Part VI: Risk and Mitigation
Technical (moderate, declining): Reprogramming may not translate from mice to humans (20–30%). Cancer risk from early trials (15–25%). Delivery technology may plateau (20–30%). Address through diversification: multiple parallel approaches, tissue-specific sequencing, and the recognition that even conservative outcomes create massive markets.
Geopolitical (significant, manageable): US restrictions on talent/tech transfer (15–30%) — mitigated by global recruitment. China moving faster (25–35%) — countered by speed and trust advantage. International backlash on “enhancement” framing — neutralized by leading publicly with age reversal.
Reputational (highest priority): The framing isn’t “we move faster than the FDA” — it’s that the FDA’s risk calculus is itself unethical. Every year of regulatory delay on a working therapy is 36.5 million deaths. The program must be genuinely rigorous, transparent, and participant-protective — because that’s what the science demands. Deliver results, and the criticism becomes what it always was: jealousy and status dressed as ethics.
Part VII: Implementation
Phase 1: Foundation (Years 1–3, $15–25B): Establish regulatory authority with approval pathways for all three verticals. Build campus-scale research institute, 5–10 self-driving labs, 10+ GMP gene therapy manufacturing facilities, AI compute cluster, elite performance clinic infrastructure. Recruit 200 senior researchers at 3–5× market. Launch 500 postdoctoral fellowships/year. Fund 200+ research programs (10× current global capacity). Launch EOS Genomics Engine immediately. Begin siRNA enhancement programs, AI pharmacology, embryo screening services, and BCI fundamental research.
Phase 2: Clinical Translation (Years 3–7, $25–40B): Phase 1 trials for organ-specific age reversal (eye, liver, skin, immune — simultaneously). First enhancement trials in healthy adults across siRNA, base editing, and AI-designed compounds. Elite clinic network generating revenue. IVG milestones. First-in-human cognitive BCI enhancement trials. Launch $5–10B longevity/enhancement startup incubator. Attract 50–100 international companies.
Phase 3: Commercialization (Years 7–15, $40–70B, partially self-funding): First approved age reversal therapies. Approved enhancement protocols across modalities. Medical tourism at scale. Enhancement revenue $5B+/year. Government/military contracts. Consumer-grade products. Embryo editing entering clinical use. By year 15, $30–60B+/year in revenue making continued investment self-sustaining.

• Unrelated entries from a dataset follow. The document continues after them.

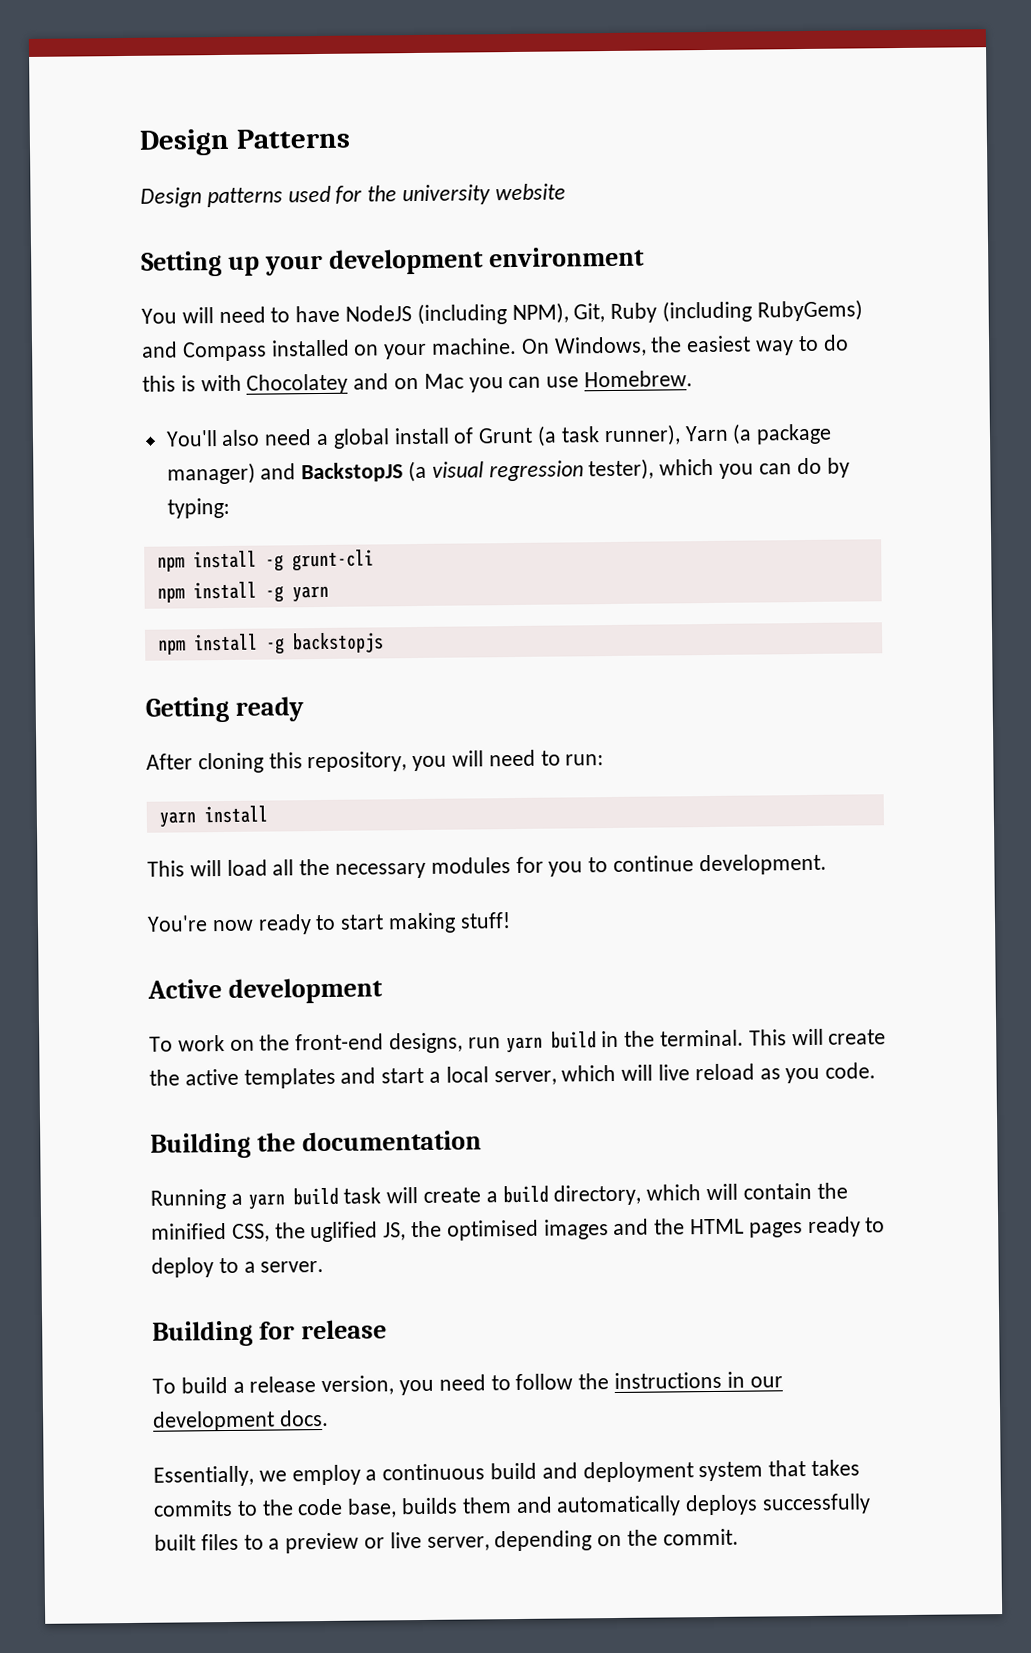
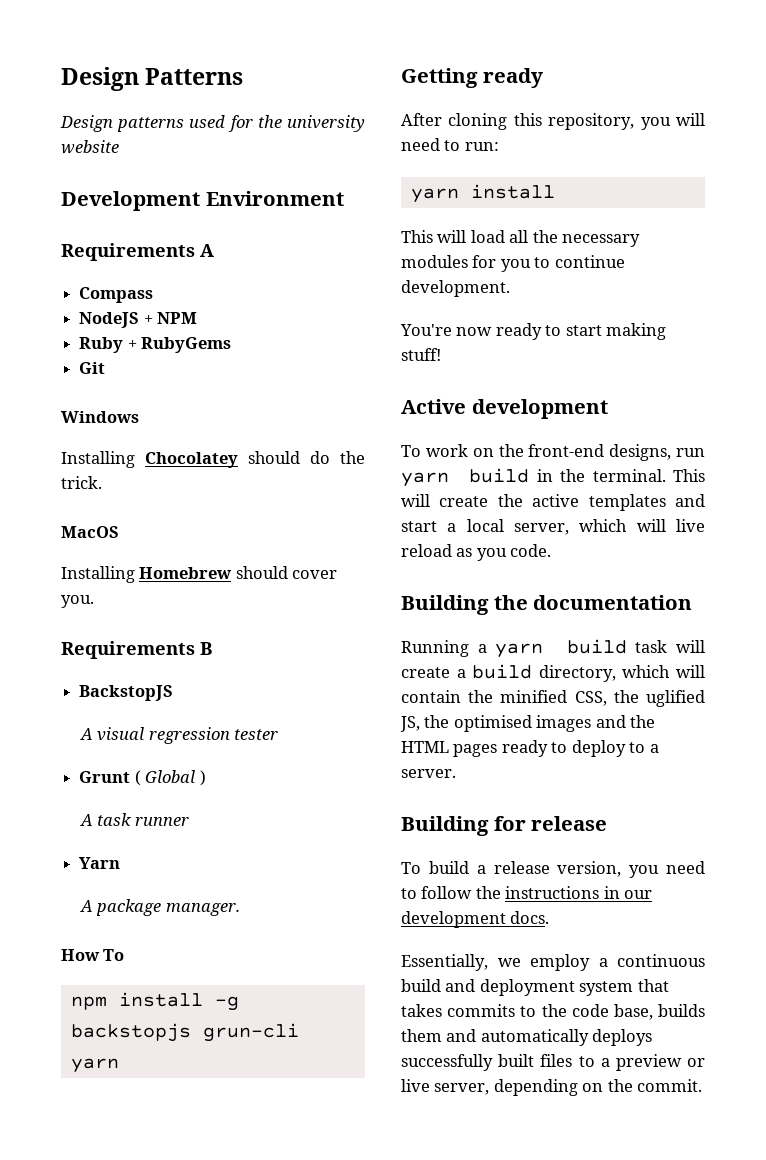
[141,246,646,277] [141,299,863,325] [141,334,849,362] [142,370,694,395] [165,423,833,449] [166,462,297,485] Setting up your development environment // You will need to have NodeJS (including NPM), Git, Ruby (including RubyGems) and Compass installed on your machine. On Windows, the easiest way to do this is with Chocolatey and on Mac you can use Homebrew. // You'll also need a global install of Grunt (a task runner), Yarn (a package manager) and -> [61,191,344,211] [61,243,214,261] [79,287,154,303] [79,312,198,328] [79,337,232,353] [79,362,106,374] [61,411,139,423] [61,451,365,468] [61,476,102,489] [61,526,119,538] [61,566,338,583] [61,595,94,608] [61,641,212,659] Development Environment // Requirements A // Compass // NodeJS + NPM // Ruby + RubyGems // Git // Windows // Installing Chocolatey should do the trick. // MacOS // Installing Homebrew should cover you. // Requirements B //
[408,460,428,483] (a -> [79,728,93,740] // A
[588,457,850,481] [166,497,230,519] [156,549,374,572] [156,581,329,603] tester), which you can do by typing: // npm install -g grunt-cli // npm install -g yarn -> [234,729,279,740] [79,770,206,786] [79,813,189,826] [79,857,121,869] [79,899,240,916] [61,949,125,961] tester // Grunt ( Global ) // A task runner // Yarn // A package manager. // How To
(384, 643) none -> [202,1023,299,1042] [70,1058,119,1073] grun-cli yarn

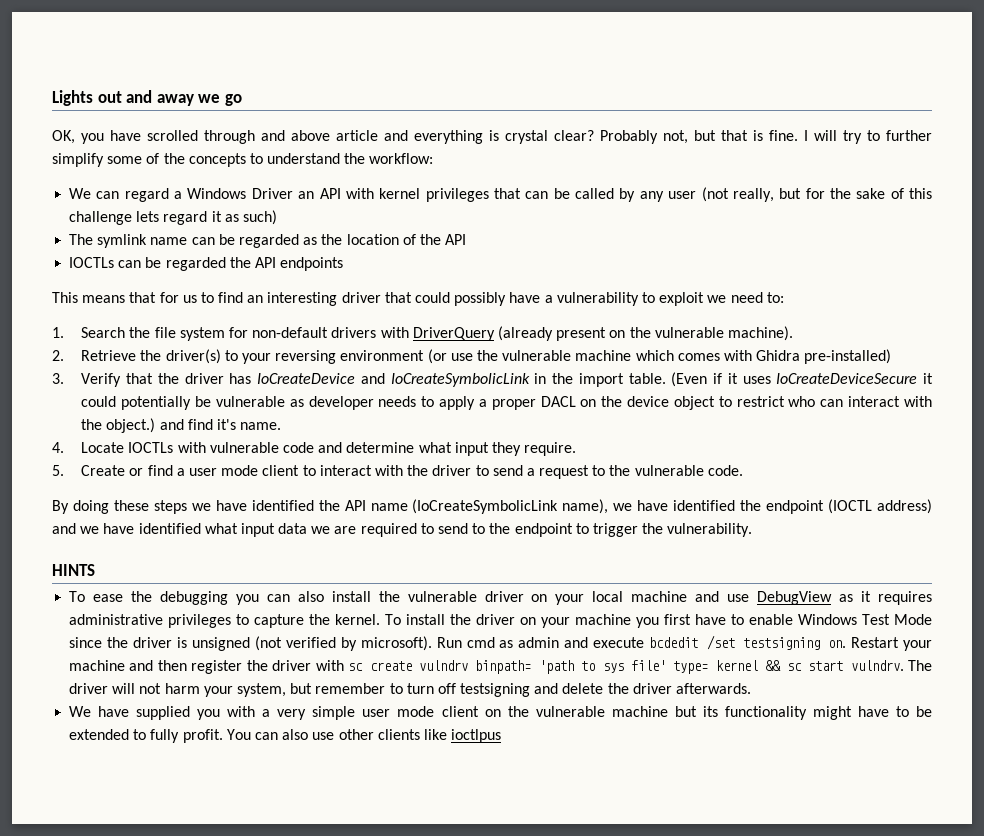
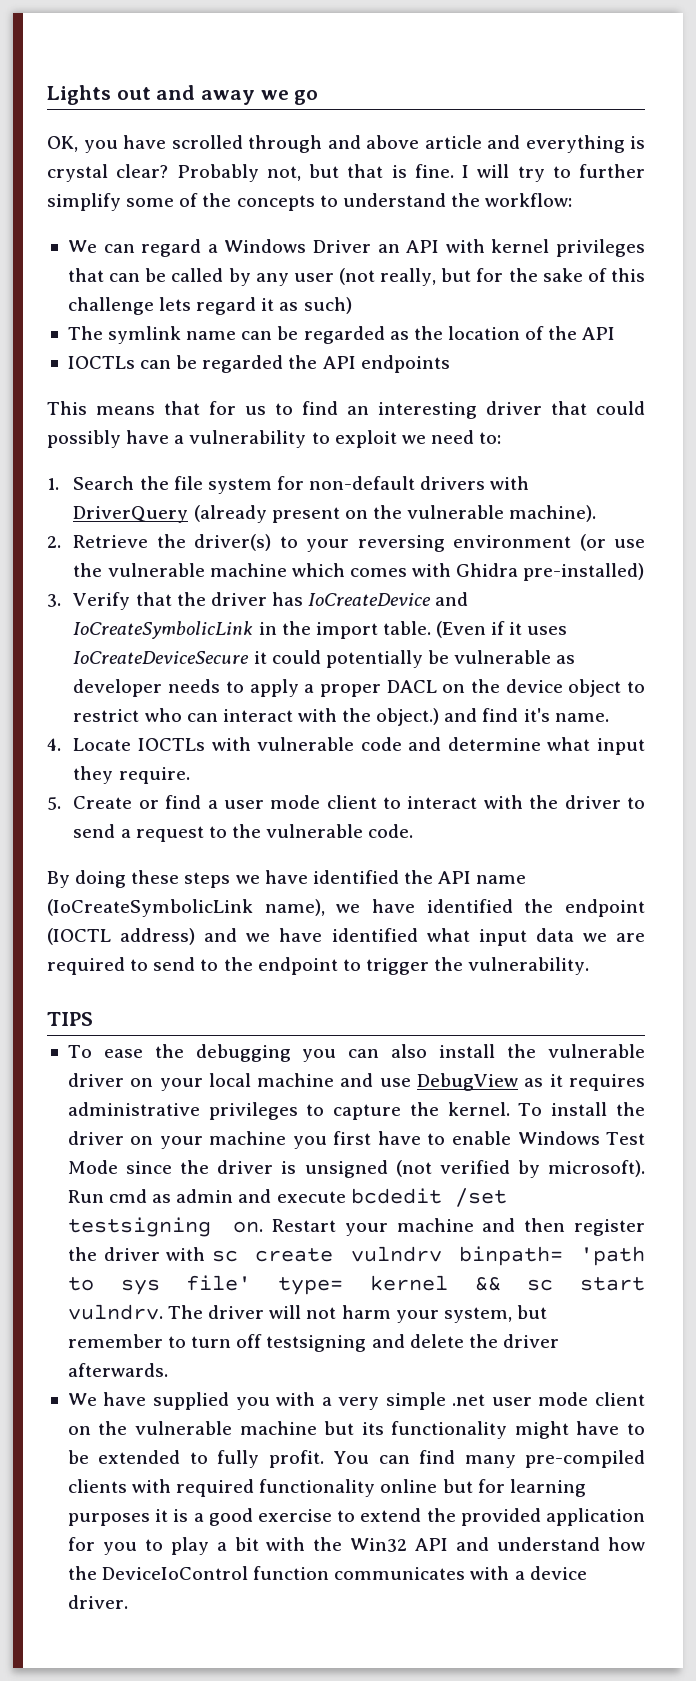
[52,564,95,576] HINTS -> [47,1012,93,1026] TIPS
(356, 713) none -> [452,1394,486,1406] .net
[282,729,502,743] also use other clients like ioctlpus -> [419,1450,645,1468] [67,1479,586,1497] [67,1508,646,1526] [67,1537,645,1555] [67,1566,587,1580] [67,1595,128,1609] find many pre-compiled clients with required functionality online but for learning purposes it is a good exercise to extend the provided application for you to play a bit with the Win32 API and understand how the DeviceIoControl function communicates with a device driver.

Total: $80–135B gross, $50–95B net after revenue over 15 years.
Part VIII: Why Now?
Five trends converging:
Biological proof-of-concept is fresh (2024 mouse data, 2026 first human trial).

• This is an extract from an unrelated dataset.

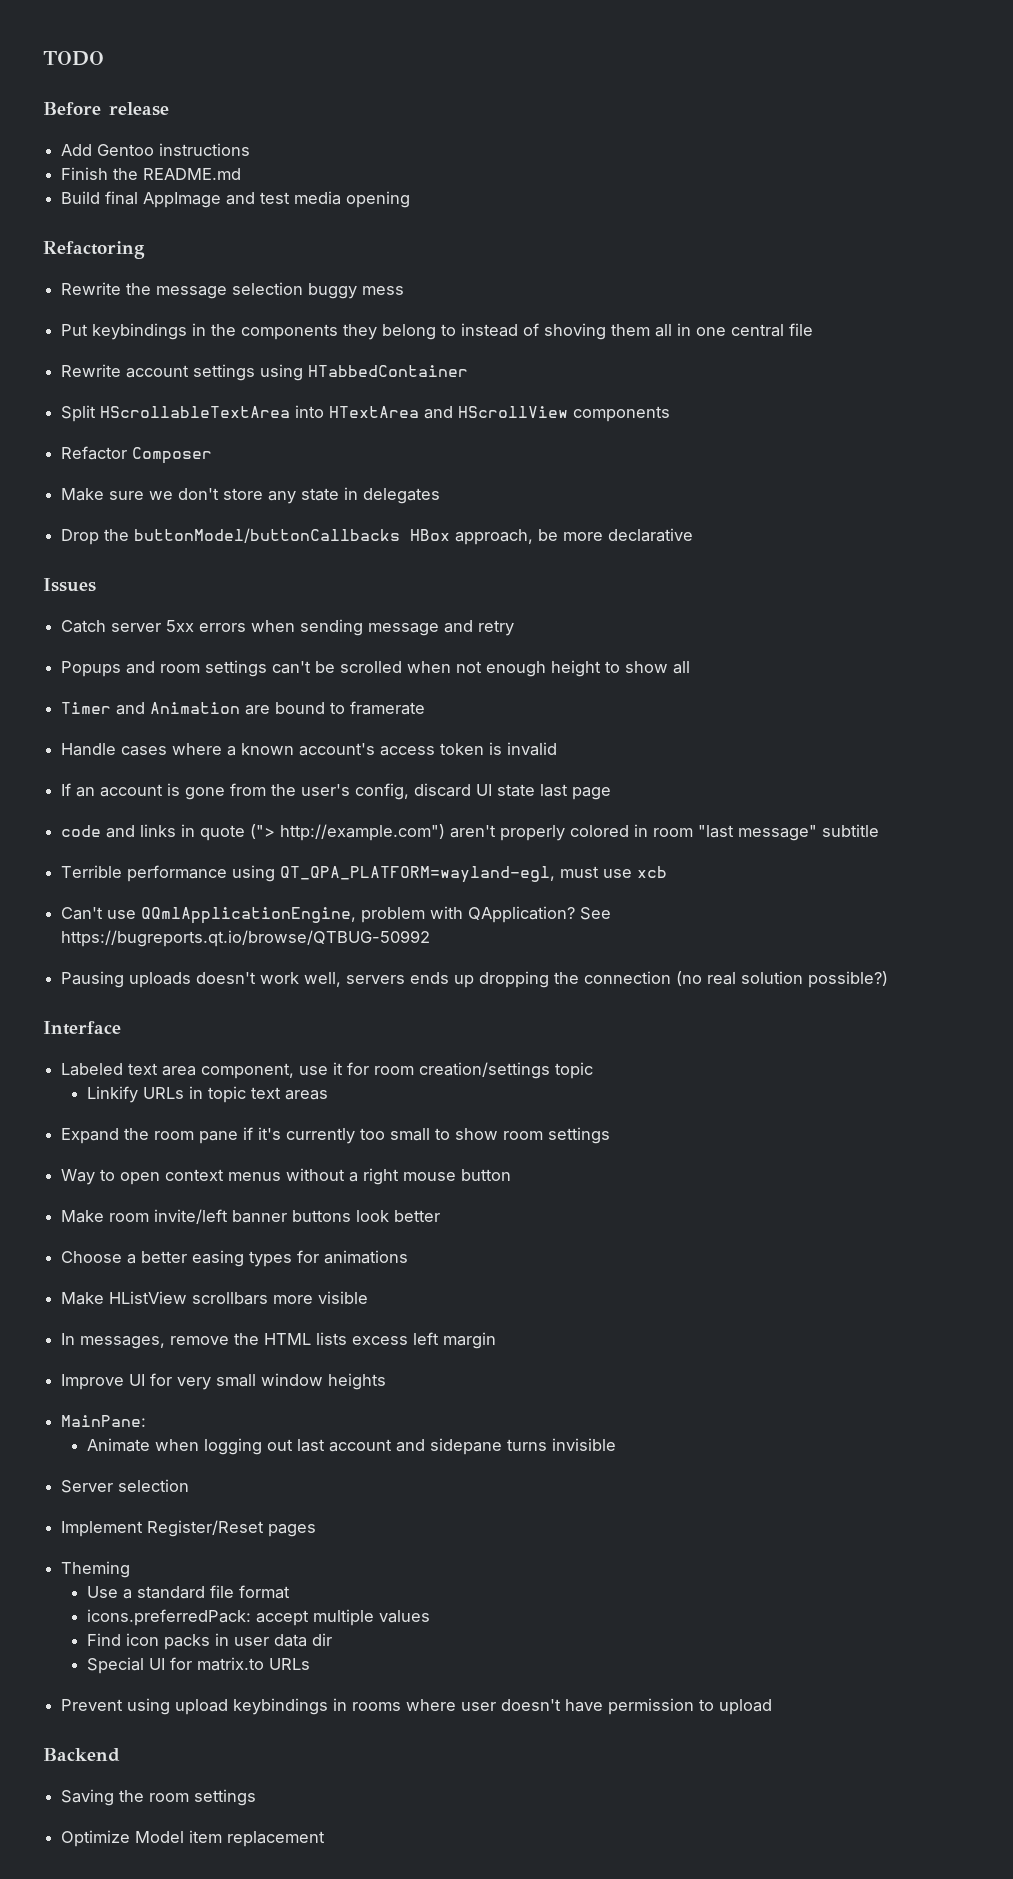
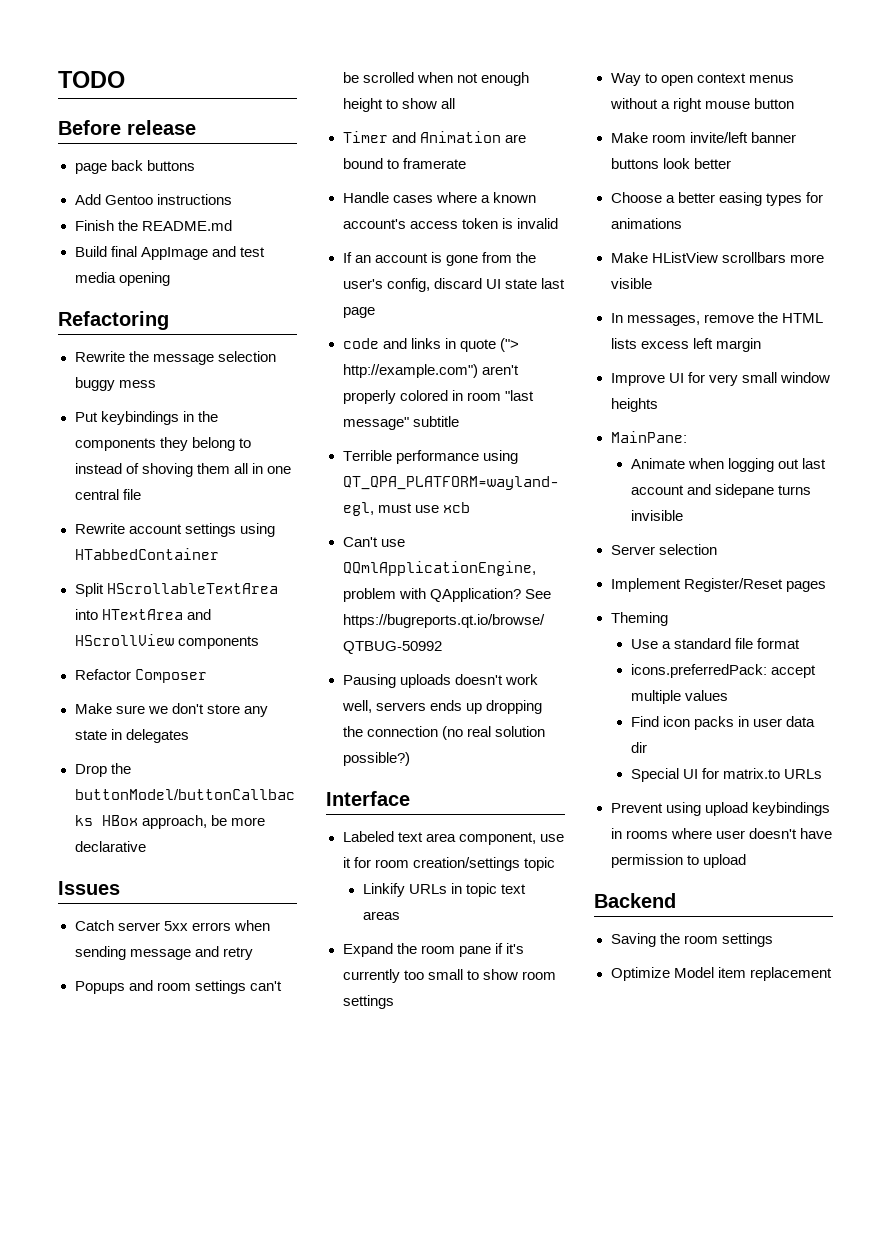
(169, 109) none -> [74,160,195,174] // page back buttons

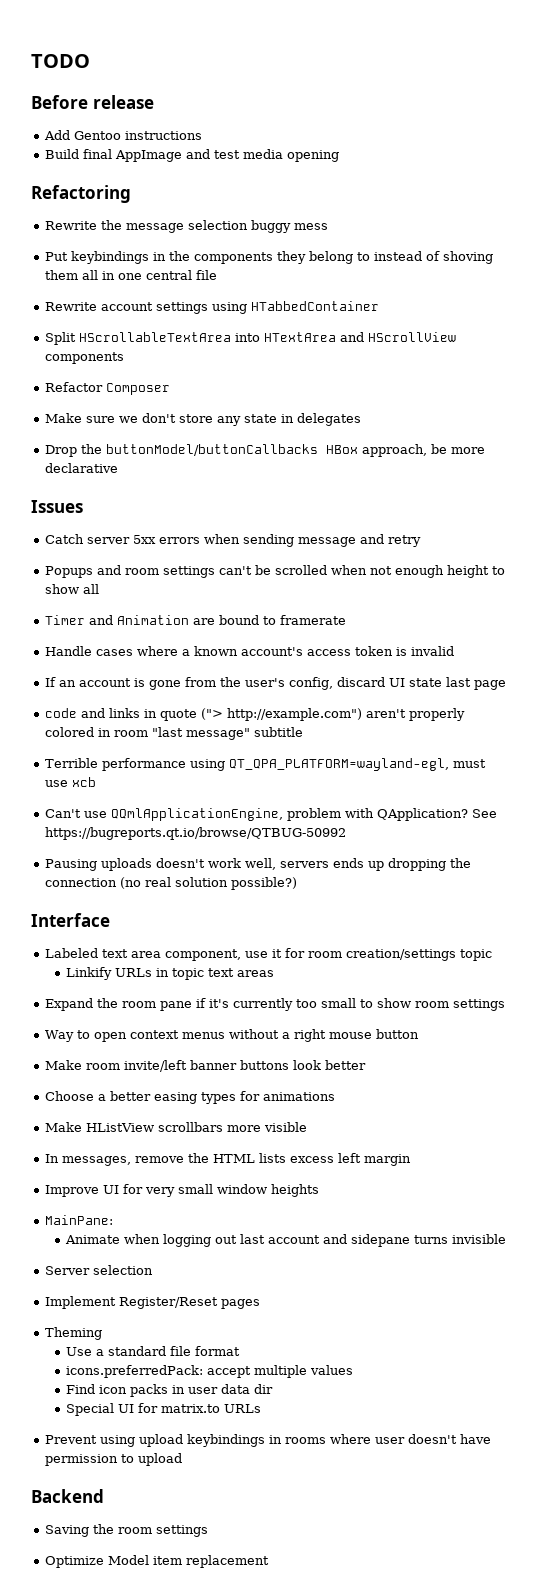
[74,160,195,174] // page back buttons -> (154, 102) none
[74,220,232,231] // Finish the README.md -> (202, 135) none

Enhancement tools crossed the clinical threshold simultaneously in 2024–2025 (base editing, prime editing, circRNA, AI-designed delivery).
AI is compressing timelines 2–10×.
Western institutions are paralyzed across every modality.
Public demand is exploding (embryo screening commercial, BCI investment >$1B, GLP-1 proving mass-market appetite for optimization).
Every year of delay costs ~36.5 million lives, $4.3T in US healthcare spending managing diseases rather than curing them, and competitive positioning that becomes exponentially harder to recover.
This failure creates the largest strategic vacancy in the history of biomedical investment. Three entire industries — age reversal, bioenhancement, and artificial augmentation — should exist but don’t.
What’s missing is a sovereign entity with the capital, the regulatory authority, the time horizon, and the ambition to build what Western institutions won’t.
The competition: Nobody.
The cost of waiting: 100,000 lives per day and potentially faster extinction or a long-term Dark Age due to dysgenic momentum (fast-tracking Idiocracy).
The question is not whether this will happen. It’s who does it first.
Note: My original post was 16k words and probably would eat up too much reading time so I condensed this but had to leave out some good details/ideas.